§ EXERCISE DIRECTIONS: If a picture appears in the records, leave it out and transcribe the rest exactly.

┌─ DATASET ENTRIES

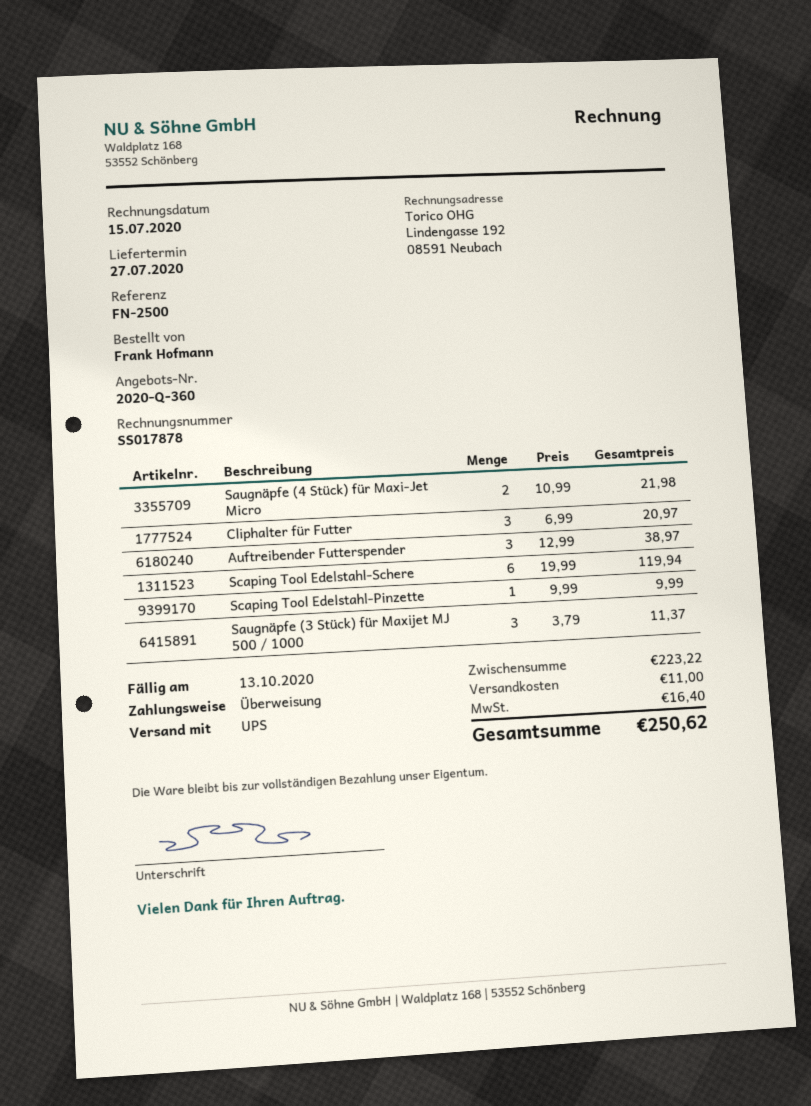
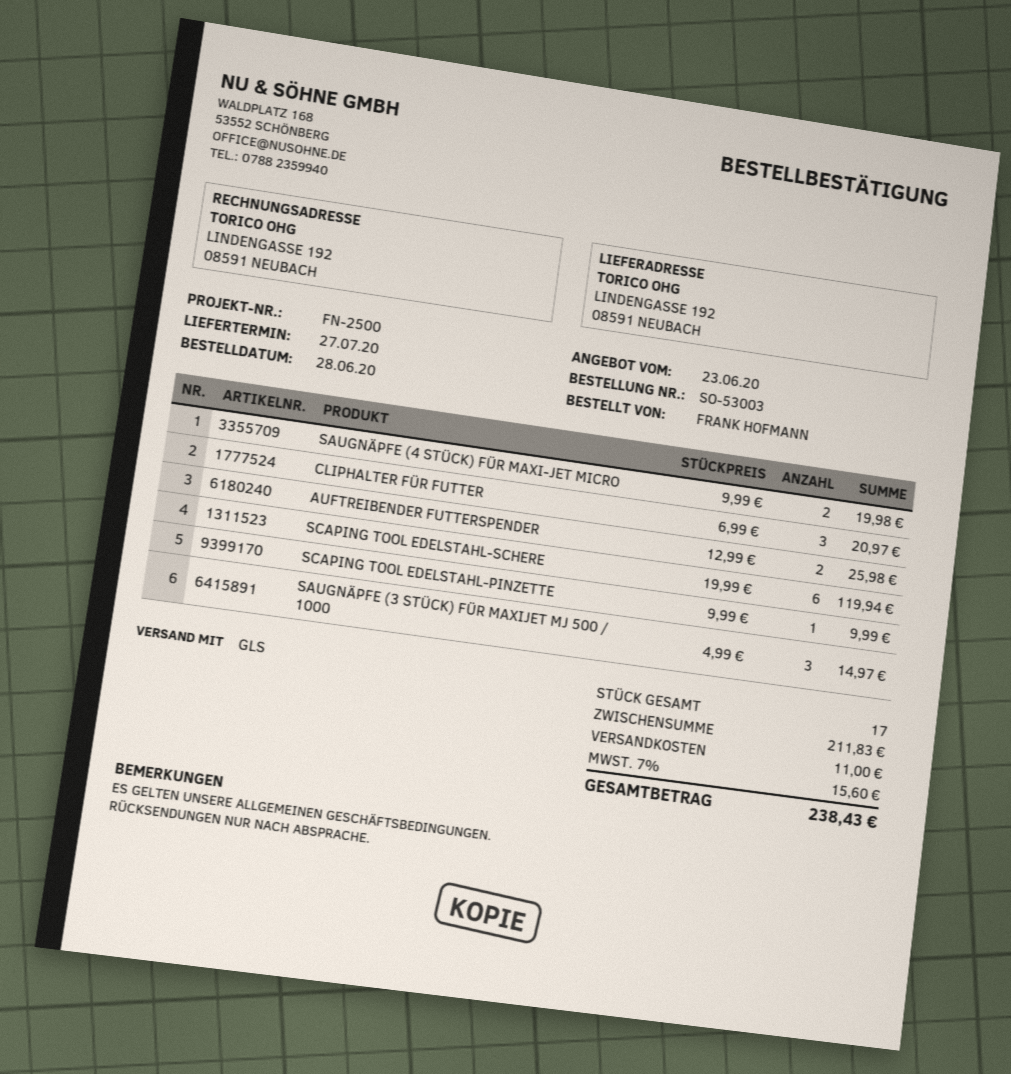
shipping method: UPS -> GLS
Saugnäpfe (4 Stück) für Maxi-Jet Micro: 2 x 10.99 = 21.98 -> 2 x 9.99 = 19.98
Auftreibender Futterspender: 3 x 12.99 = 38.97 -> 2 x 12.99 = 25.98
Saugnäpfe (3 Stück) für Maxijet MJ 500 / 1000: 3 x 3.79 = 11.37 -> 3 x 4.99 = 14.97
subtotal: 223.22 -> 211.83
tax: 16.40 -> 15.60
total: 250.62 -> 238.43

└─

§ PROBLEM SOLUTION:
shipping method: UPS -> GLS
Saugnäpfe (4 Stück) für Maxi-Jet Micro: 2 x 10.99 = 21.98 -> 2 x 9.99 = 19.98
Auftreibender Futterspender: 3 x 12.99 = 38.97 -> 2 x 12.99 = 25.98
Saugnäpfe (3 Stück) für Maxijet MJ 500 / 1000: 3 x 3.79 = 11.37 -> 3 x 4.99 = 14.97
subtotal: 223.22 -> 211.83
tax: 16.40 -> 15.60
total: 250.62 -> 238.43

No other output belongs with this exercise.